The Hamas Covenant or Charter issued in August 1988 categorically states its mission as establishing an Islamic caliphate in the entire Palestine. It declared in 2017 in an amended charter that there is no alternative to “full and complete liberation of Palestine, from the river to the sea.” It makes sweeping allegations against the Jews insisting that they were behind everything that happened in the last century.

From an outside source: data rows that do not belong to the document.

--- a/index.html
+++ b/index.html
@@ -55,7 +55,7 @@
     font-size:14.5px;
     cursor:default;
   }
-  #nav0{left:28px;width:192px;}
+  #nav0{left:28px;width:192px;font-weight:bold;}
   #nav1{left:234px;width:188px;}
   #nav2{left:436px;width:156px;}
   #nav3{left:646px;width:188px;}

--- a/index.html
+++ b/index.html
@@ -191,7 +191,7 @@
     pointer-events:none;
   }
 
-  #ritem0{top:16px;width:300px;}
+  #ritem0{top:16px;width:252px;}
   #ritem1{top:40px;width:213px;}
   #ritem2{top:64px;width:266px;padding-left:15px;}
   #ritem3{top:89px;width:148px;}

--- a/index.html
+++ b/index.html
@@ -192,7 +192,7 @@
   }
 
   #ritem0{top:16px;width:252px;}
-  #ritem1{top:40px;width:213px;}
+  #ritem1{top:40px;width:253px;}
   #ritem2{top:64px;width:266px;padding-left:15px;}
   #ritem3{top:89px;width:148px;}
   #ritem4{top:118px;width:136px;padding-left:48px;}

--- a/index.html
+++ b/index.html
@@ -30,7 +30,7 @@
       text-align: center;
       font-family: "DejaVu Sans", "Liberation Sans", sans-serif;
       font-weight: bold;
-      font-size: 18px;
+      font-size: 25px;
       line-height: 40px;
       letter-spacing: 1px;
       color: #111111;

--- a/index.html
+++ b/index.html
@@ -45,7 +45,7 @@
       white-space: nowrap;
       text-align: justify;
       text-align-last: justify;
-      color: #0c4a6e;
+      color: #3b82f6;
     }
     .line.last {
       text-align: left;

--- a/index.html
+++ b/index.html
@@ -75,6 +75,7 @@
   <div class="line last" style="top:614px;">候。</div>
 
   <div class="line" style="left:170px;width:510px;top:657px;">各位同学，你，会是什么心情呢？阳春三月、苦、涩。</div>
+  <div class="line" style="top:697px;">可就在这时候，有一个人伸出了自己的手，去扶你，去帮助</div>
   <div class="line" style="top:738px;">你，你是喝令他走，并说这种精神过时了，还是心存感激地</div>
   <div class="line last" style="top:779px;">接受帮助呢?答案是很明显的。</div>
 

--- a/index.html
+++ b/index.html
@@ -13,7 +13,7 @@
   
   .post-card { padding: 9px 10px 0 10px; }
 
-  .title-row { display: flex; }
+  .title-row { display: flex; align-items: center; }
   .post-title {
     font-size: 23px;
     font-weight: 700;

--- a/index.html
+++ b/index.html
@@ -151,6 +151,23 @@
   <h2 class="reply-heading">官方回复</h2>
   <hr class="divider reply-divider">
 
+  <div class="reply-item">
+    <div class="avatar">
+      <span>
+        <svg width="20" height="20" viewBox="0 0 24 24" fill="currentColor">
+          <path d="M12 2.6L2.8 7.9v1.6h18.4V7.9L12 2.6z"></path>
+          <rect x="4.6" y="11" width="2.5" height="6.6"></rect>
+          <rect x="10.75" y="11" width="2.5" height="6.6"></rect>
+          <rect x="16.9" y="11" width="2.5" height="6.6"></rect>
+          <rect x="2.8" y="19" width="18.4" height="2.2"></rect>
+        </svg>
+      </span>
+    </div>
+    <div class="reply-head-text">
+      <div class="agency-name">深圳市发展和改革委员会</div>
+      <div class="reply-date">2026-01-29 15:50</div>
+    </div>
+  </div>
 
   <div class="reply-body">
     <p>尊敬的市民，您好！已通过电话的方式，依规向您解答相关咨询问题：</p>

“They were behind World War I, when they were able to destroy the Islamic Caliphate, making financial gains and controlling resources. They obtained the Balfour Declaration, formed the League of Nations through which they could rule the world. They were behind World War II, through which they made huge financial gains by trading in armaments and paved the way for the establishment of their state. It was they who instigated the replacement of the League of Nations with the United Nations and the Security Council to enable them to rule the world through them. There is no war going on anywhere, without having their finger in it,”Article 22 of the Hamas Charter insinuates.
Its ultimate threat was that “Israel will exist and will continue to exist until Islam invalidates it, just as it invalidated others before it″.
It is this enemy that Israel is fighting against. It is a battle for survival as far as Israel is concerned. One may not forget that Israel has a 21 per cent Arab population on its territory and some of those fell victim to Hamas terror attack on October 7.
Hamas is no friend of peace-loving Palestinians either. It constantly undermined the authority of Mohammad Abbas and the Palestinian Authority, which used to control both the West Bank and Gaza Strip until 2005. Hamas used its brute force to capture power in Gaza municipal body elections in 2005 and took full control of the Strip a year later in 2006. Since then, there have been no elections in Gaza and the people live under the draconian oppression of Hamas.
India has been a victim of terrorism for decades. It understands the tactics of terror outfits like Hamas and the intricacies of urban warfare, especially the war on terrorists who make populations their shields. Hence, our warning at the UN that the world “should not buy into any justification of terror acts” since terrorism is a “malignancy and knows no borders, nationality, or race”.